Понимаешь, я все это видела

Понимаешь, я все это видела.
Я видела, как папа ругается с мамой, как летают вещи, купленные, вроде бы с любовью и с трудом, я вытирала мамины слезы, которые казались мне горче, солёнее и обиднее, чем мои собственные.
Я помню каждую ссору, которая была как моё личное крушение Титаника, сопровождающееся паникой, потерянностью, прострацией, болью и подлой наплевательской заботой только о своей дряхлой заднице всех окружающих.
Я помню, как мне хотелось, что он собрал все свои пожитки и просто бесследно исчез. Я корила себя потом за эти мысли, я плакала, пытаясь сильным потоком сожаления вернуть все эти слова назад, но все повторялось снова и снова с завидной периодичностью.
Раздраженность, слёзы, громкие крики, пощечины, которые были свидетелями, что они уже не могли достучаться друг до друга простыми тихими разговорами. И эта мысль, что просто нет уже любви - была как обухом по голове. Это размагнитило мне мой компас. Куда бежать? К чему стремиться? Где мой восток с восходящим солнцем?

Также заваривается чай зеленый напополам с черным утром, разливается по кружкам с имбирем и лимоном, также все возвращаются с работы, также ужинают, ходят за продуктами, но чего-то явно не хватает, чего-то, о чем замалчивают их глаза, о чем больше не ведется переговоров, чего-то, что вылетело в форточку во время одного из ужасных скандалов, чего-то, что умерло в мамином сердце, когда её ударил тот, кто клялся никогда не обижать, чего-то, что пытаются замазать жидкой прозрачной побелкой громадную надпись черной краской на стене: "Нихуя тут не осталось."

Я помню ту зудящую боль в середине груди, казалось тогда, что основы моего мира расшатаны, как старая ржавая карусель. Мне думалось, что всё из-за меня, такой непослушной. Я становилась ещё тише, ещё незаметнее, серее, я сокрушалась, сидя под столом, что я как-то всё делала через пень-колоду и не вовремя, даже родилась. Мне было жаль маму, очень. За то, что её надо бы просто носить на руках, она же такая хорошая, а она плакала, становясь такой маленькой, ни за что оскорбленной. И мне было по-детски жаль папу за то, что он не может обуздать свой дикий нрав, перебороть говно внутри себя. Он окружил себя молчаливой злобой, которая так справедливо рвалась из моего детского сердца. И что мне с того, что так живет девяносто процентов несчастного населения?
Вот так молчать, сносить всё, терпеть неуважение, явную, кричащую нелюбовь, жить детьми, которые также стыдятся такого глупого и отвратительного несчастья? Да чего ради-то?
С тех пор в моем сердце поселился дикий страх.
Я всеми силами избегаю семьи, привязанностей и любви.
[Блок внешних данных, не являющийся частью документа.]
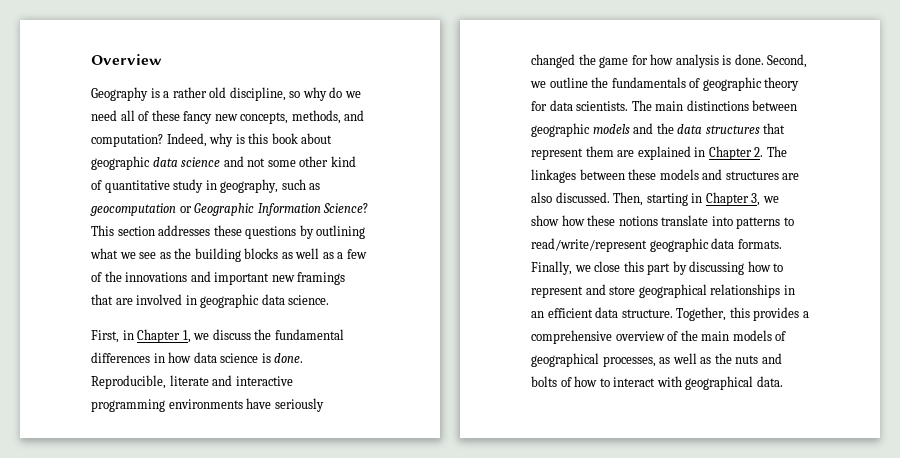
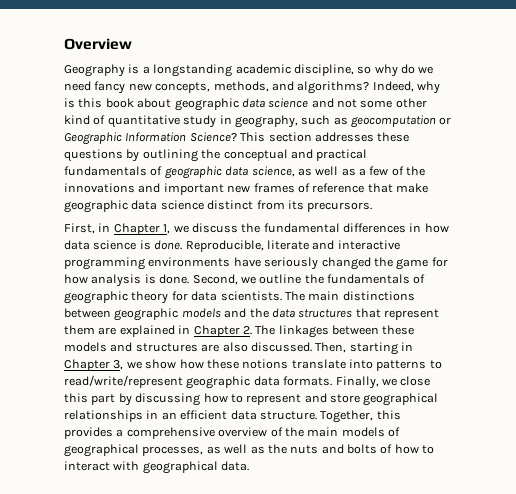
[172,87,227,98] rather old -> [153,64,291,77] longstanding academic
[120,110,180,121] all of these -> (91, 86) none
[91,134,163,147] computation? -> [297,81,370,94] algorithms?
[90,248,279,262] what we see as the building blocks -> [201,149,368,161] [64,166,295,179] the conceptual and practical fundamentals of geographic data science,
[297,272,346,285] [91,294,330,308] framings that are involved in geographic data science. -> [253,183,428,193] [64,200,373,213] frames of reference that make geographic data science distinct from its precursors.

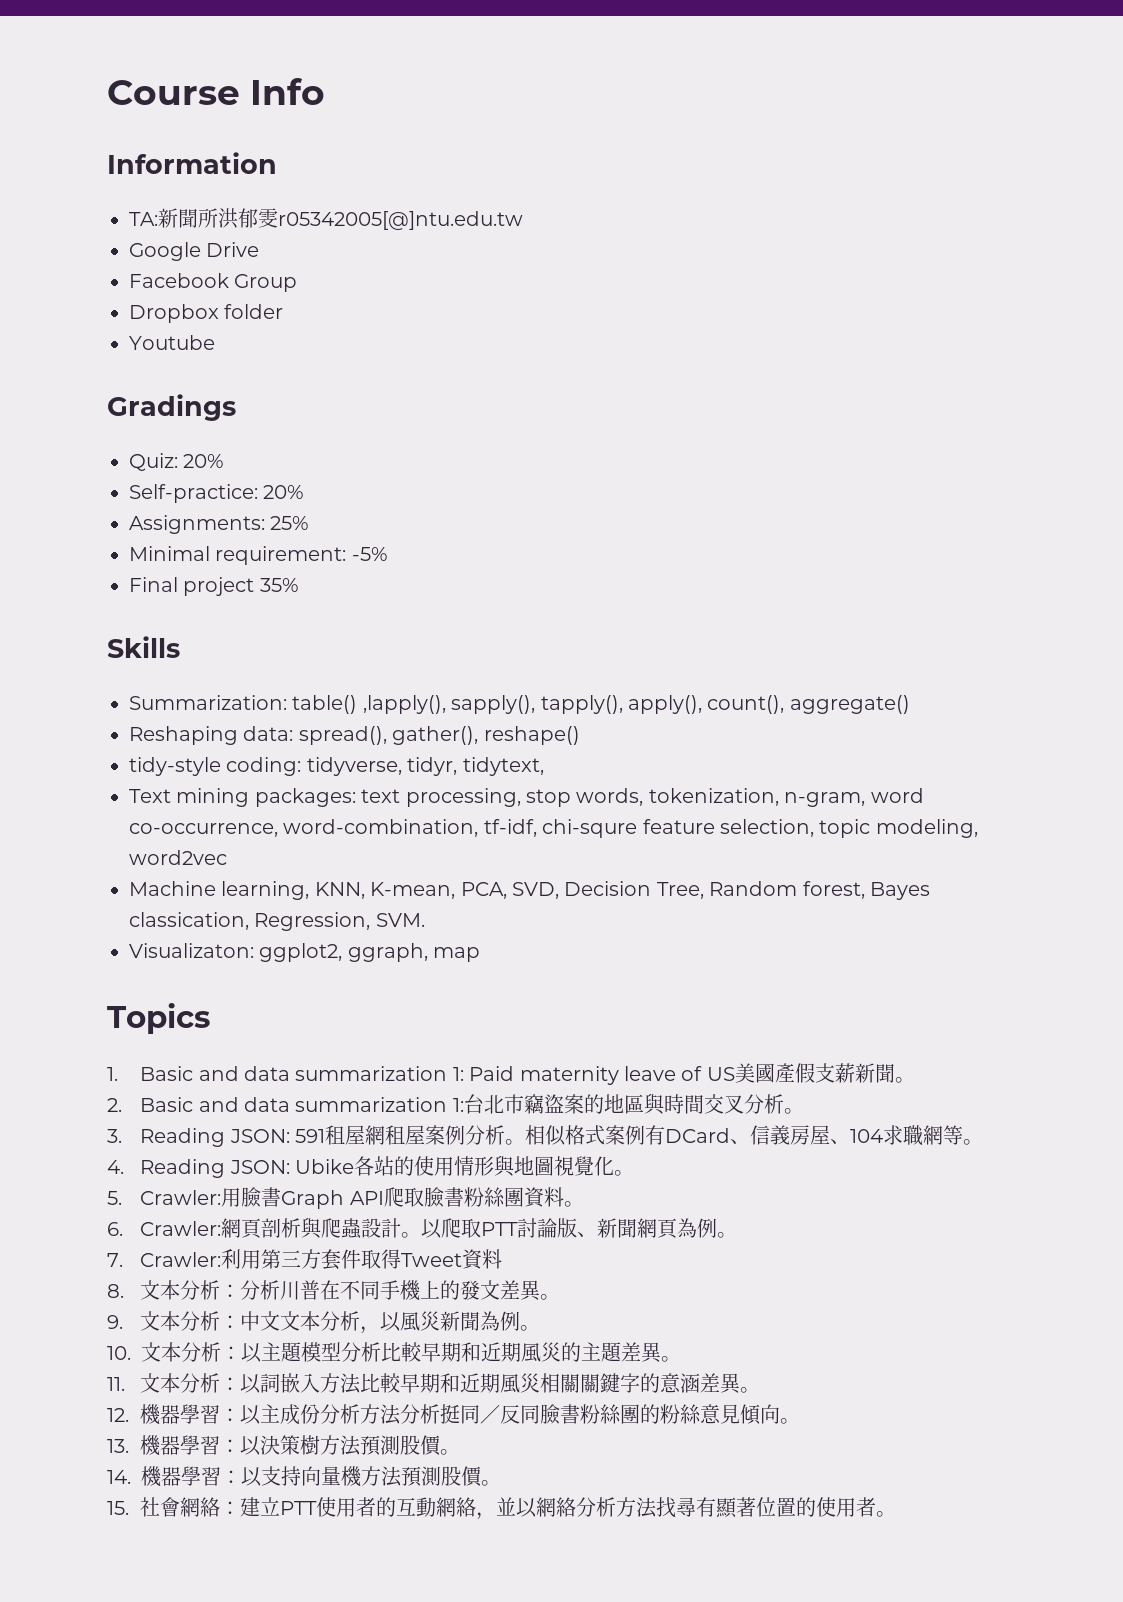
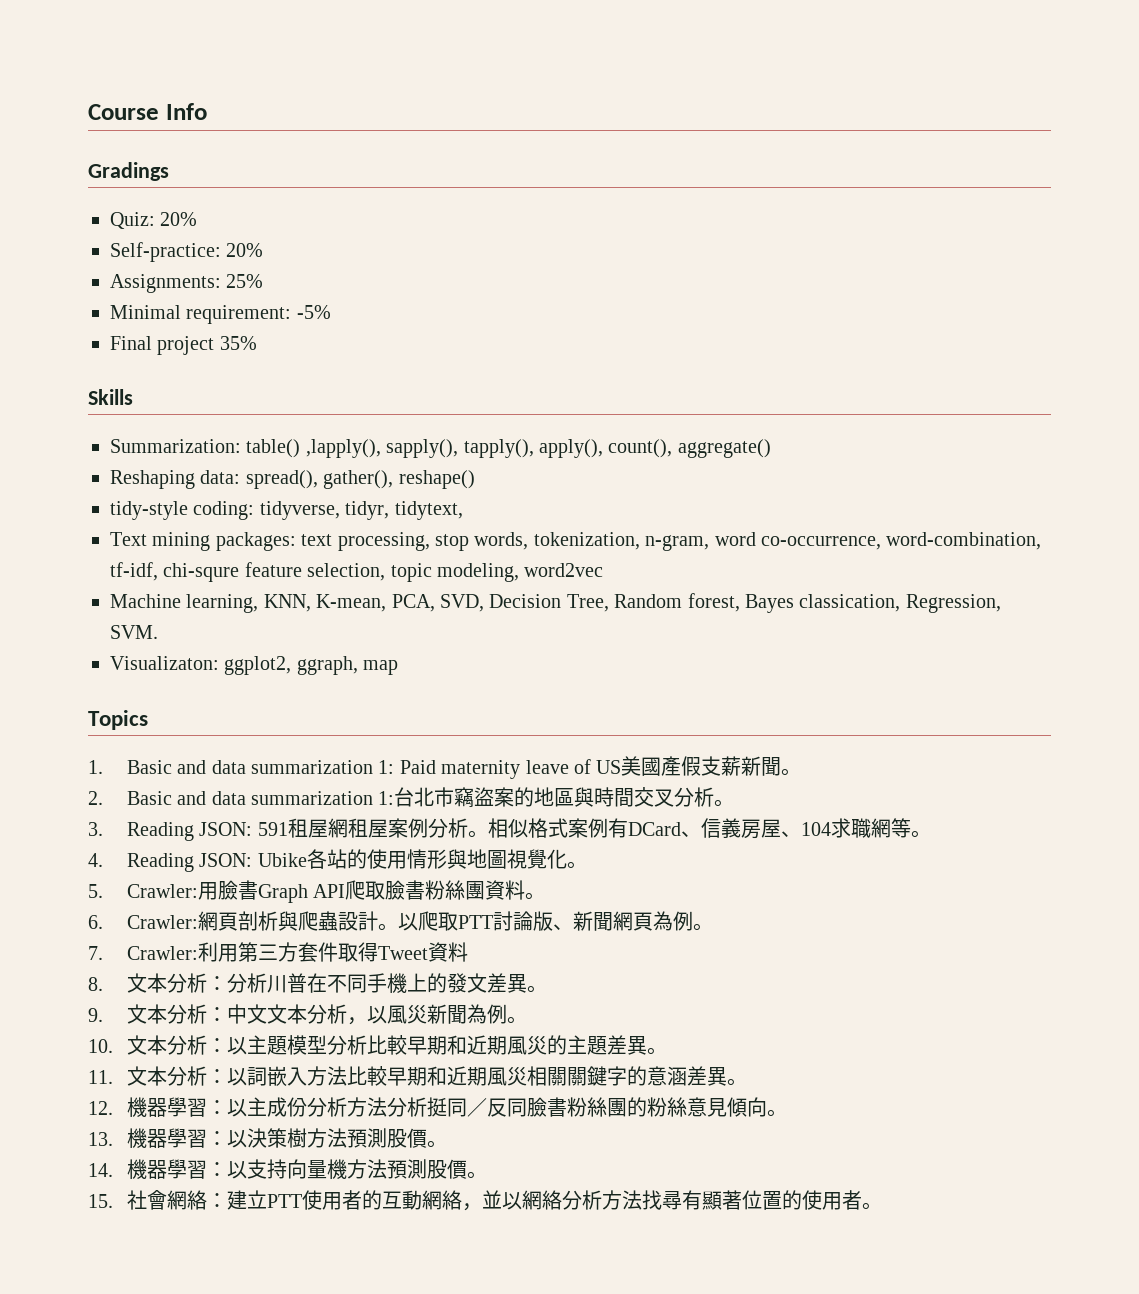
[107,152,277,174] [129,208,523,230] [129,242,260,261] [129,273,298,292] [129,304,284,323] [129,335,215,350] // Information // TA:新聞所洪郁雯r05342005[@]ntu.edu.tw // Google Drive // Facebook Group // Dropbox folder // Youtube -> (207, 111) none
Я сама по себе. И мне так просто дышится, я знаю, что вернусь домой, и меня встретит собака, я заберу из школы дочь (да я пыталась всё перекрыть своей семьей, не вышло) и мы дружно проведем ещё один вечер этой загадочно простой жизни.
Нет мужика? Да и черт с ним. Если есть хоть один процент того, что мне придется терпеть чей-то омерзительный характер и сносить тупые фокусы, отхватывать по лицу, заступаться за дочь, то никуда я не выйду. Тут постою, на порожке.